— AIM OF THE EXERCISE —
Give the lines again exactly as they appear, beginning at the one with "Gift Wrap: 72" and ending at the last line of the records.

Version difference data
....................
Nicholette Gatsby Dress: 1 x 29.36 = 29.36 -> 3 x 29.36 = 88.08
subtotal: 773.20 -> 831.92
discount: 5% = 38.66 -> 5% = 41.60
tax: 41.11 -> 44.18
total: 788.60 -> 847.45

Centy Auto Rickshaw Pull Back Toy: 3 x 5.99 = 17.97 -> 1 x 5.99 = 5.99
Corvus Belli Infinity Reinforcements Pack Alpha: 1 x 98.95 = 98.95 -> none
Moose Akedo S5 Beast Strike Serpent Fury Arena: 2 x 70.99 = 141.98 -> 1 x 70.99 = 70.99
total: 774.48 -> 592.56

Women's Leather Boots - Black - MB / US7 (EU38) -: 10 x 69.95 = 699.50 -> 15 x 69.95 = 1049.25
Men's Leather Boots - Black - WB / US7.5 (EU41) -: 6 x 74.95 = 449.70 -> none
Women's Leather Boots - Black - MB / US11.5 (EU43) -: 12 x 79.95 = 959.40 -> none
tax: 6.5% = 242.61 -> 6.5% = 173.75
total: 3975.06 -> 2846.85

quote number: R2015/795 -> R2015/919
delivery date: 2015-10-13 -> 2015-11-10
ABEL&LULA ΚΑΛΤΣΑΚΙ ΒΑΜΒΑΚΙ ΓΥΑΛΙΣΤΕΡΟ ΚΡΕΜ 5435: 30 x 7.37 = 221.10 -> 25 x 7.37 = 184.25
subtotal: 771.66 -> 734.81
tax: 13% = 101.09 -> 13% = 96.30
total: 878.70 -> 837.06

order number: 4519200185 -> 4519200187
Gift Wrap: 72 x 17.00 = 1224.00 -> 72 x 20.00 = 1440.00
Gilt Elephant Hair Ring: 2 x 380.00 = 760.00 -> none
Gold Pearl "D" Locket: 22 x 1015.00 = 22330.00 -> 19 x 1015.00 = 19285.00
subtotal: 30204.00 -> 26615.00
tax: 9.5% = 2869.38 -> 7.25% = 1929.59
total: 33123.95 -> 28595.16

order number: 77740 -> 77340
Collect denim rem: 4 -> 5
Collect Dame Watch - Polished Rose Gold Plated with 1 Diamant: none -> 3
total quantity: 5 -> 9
....................
— WRITTEN RESPONSE —
Gift Wrap: 72 x 17.00 = 1224.00 -> 72 x 20.00 = 1440.00
Gilt Elephant Hair Ring: 2 x 380.00 = 760.00 -> none
Gold Pearl "D" Locket: 22 x 1015.00 = 22330.00 -> 19 x 1015.00 = 19285.00
subtotal: 30204.00 -> 26615.00
tax: 9.5% = 2869.38 -> 7.25% = 1929.59
total: 33123.95 -> 28595.16

order number: 77740 -> 77340
Collect denim rem: 4 -> 5
Collect Dame Watch - Polished Rose Gold Plated with 1 Diamant: none -> 3
total quantity: 5 -> 9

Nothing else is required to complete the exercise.